The Palestinian leader set out for France on Friday, after which he was to head to Moscow to meet Russian President Vladimir Putin and discuss “the evolution of the political situation in Palestine and the region,” he said. Prime Minister Benjamin Netanyahu will also meet with Putin in Moscow on Thursday.

French President Francois Hollande (L) embraces Palestinian Authority President Mahmud Abbas (R) after their meeting at the Elysee Palace in Paris on April 15, 2016. (AFP PHOTO/DOMINIQUE FAGET)
French President Francois Hollande (left) embraces Palestinian Authority President Mahmoud Abbas (right) after their meeting at the Elysee Palace in Paris on April 15, 2016. (AFP/Dominique Faget)

Abbas spokesman Nabil Abu Rudeineh said the PA leader would also travel to Berlin for talks with German Chancellor Angela Merkel before flying to New York to attend meetings at the United Nations, but did not provide exact dates.

“France plays an important role in efforts to establish a fair, comprehensive and durable peace in accordance with international resolutions,” Abu Rudeineh said.

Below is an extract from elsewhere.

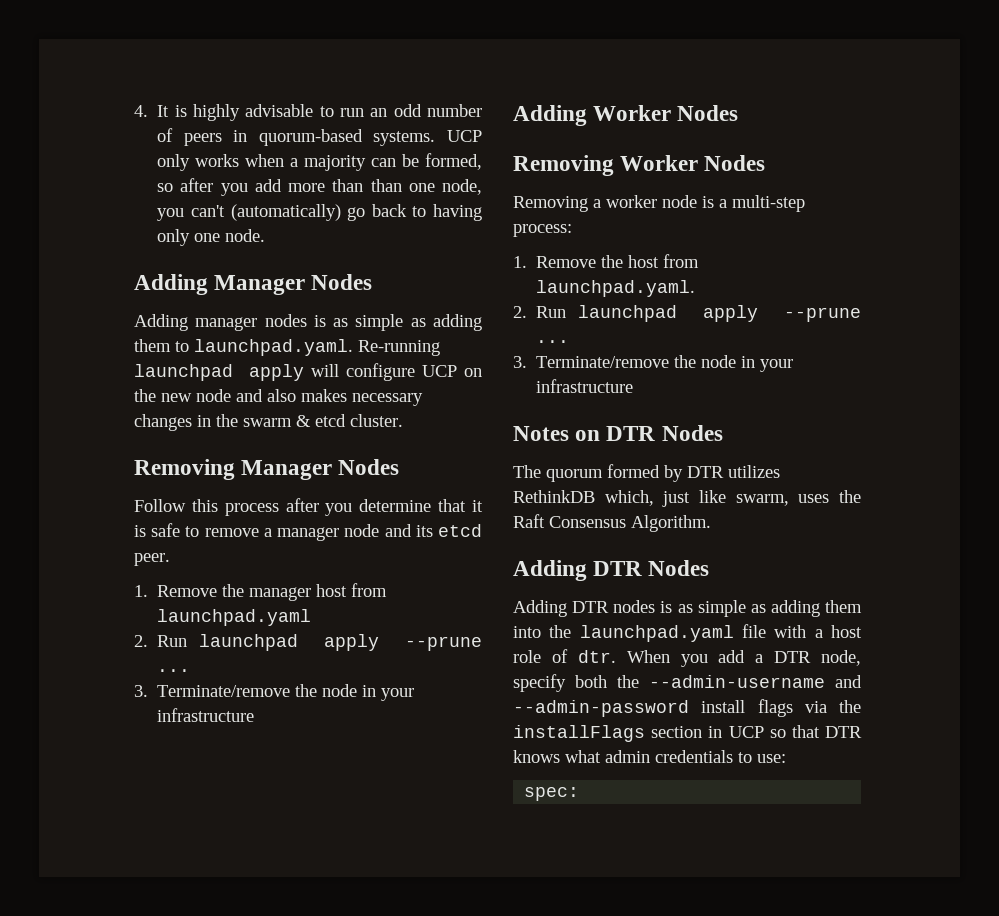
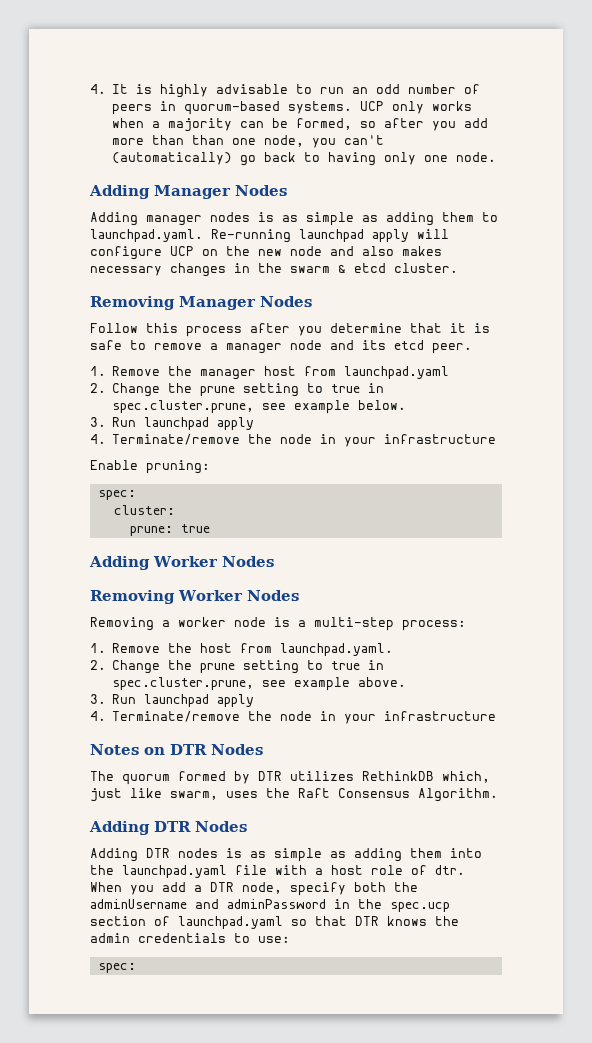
[157,634,482,651] [157,669,191,672] [134,684,415,701] [157,708,255,722] Run launchpad apply --prune ... // 3. Terminate/remove the node in your infrastructure -> [112,383,385,397] [112,400,407,414] [90,417,255,430] [90,434,497,447] [90,460,210,474] [97,490,136,500] [113,505,175,515] [129,524,210,536] Change the prune setting to true in spec.cluster.prune, see example below. // 3. Run launchpad apply // 4. Terminate/remove the node in your infrastructure // Enable pruning: // spec: // cluster: // prune: true
[536,305,861,322] [536,340,570,343] [513,356,527,368] Run launchpad apply --prune ... // 3. -> [112,660,385,674] [112,677,407,691] [90,694,255,707] [90,711,106,721] Change the prune setting to true in spec.cluster.prune, see example above. // 3. Run launchpad apply // 4.
[649,675,862,688] [513,699,861,717] [513,725,764,742] --admin-username and --admin-password install flags via the installFlags section in UCP -> [90,899,450,912] [90,916,283,929] adminUsername and adminPassword in the spec.ucp section of launchpad.yaml
[565,750,601,763] what -> [435,916,459,926] the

Israel in the midst of a wave of Palestinian stabbing, car-ramming, and shooting attacks that has killed 29 Israelis and 3 foreign nationals since October of last year. At least 188 Palestinians have been killed during that time, most while carrying out knife, gun or car-ramming attacks, according to the Israeli authorities.

Ahead of his two-week foreign tour, Abbas told AFP there was an “urgent” need for a UN resolution condemning Israeli settlements, and accused the US of insufficient action on the issue.

“The Security Council is a very important subject because it has now become urgent due to settlement activities and because Israel has not stopped these activities,” Abbas said, with the Palestinians currently discussing a new draft resolution at the UN Security Council on the subject.

The draft resolution, which was submitted last month, defines Israeli settlements as illegal and calls for a one-year timetable to reach a final-status agreement, according to a copy of the text posted online.

The resolution was written up in consultation with Security Council members, but will likely be stymied by a US veto.

The United States has repeatedly vetoed resolutions opposed by Israel at the UN Security Council, but there has been speculation that US President Barack Obama could change tack in the waning days of his administration.

Peace efforts have been at a complete standstill since a US initiative collapsed two years ago.

Both Abbas and Netanyahu openly expressed interest in meeting with the other over the last several weeks, but neither side has made a public move to jump-start negotiations.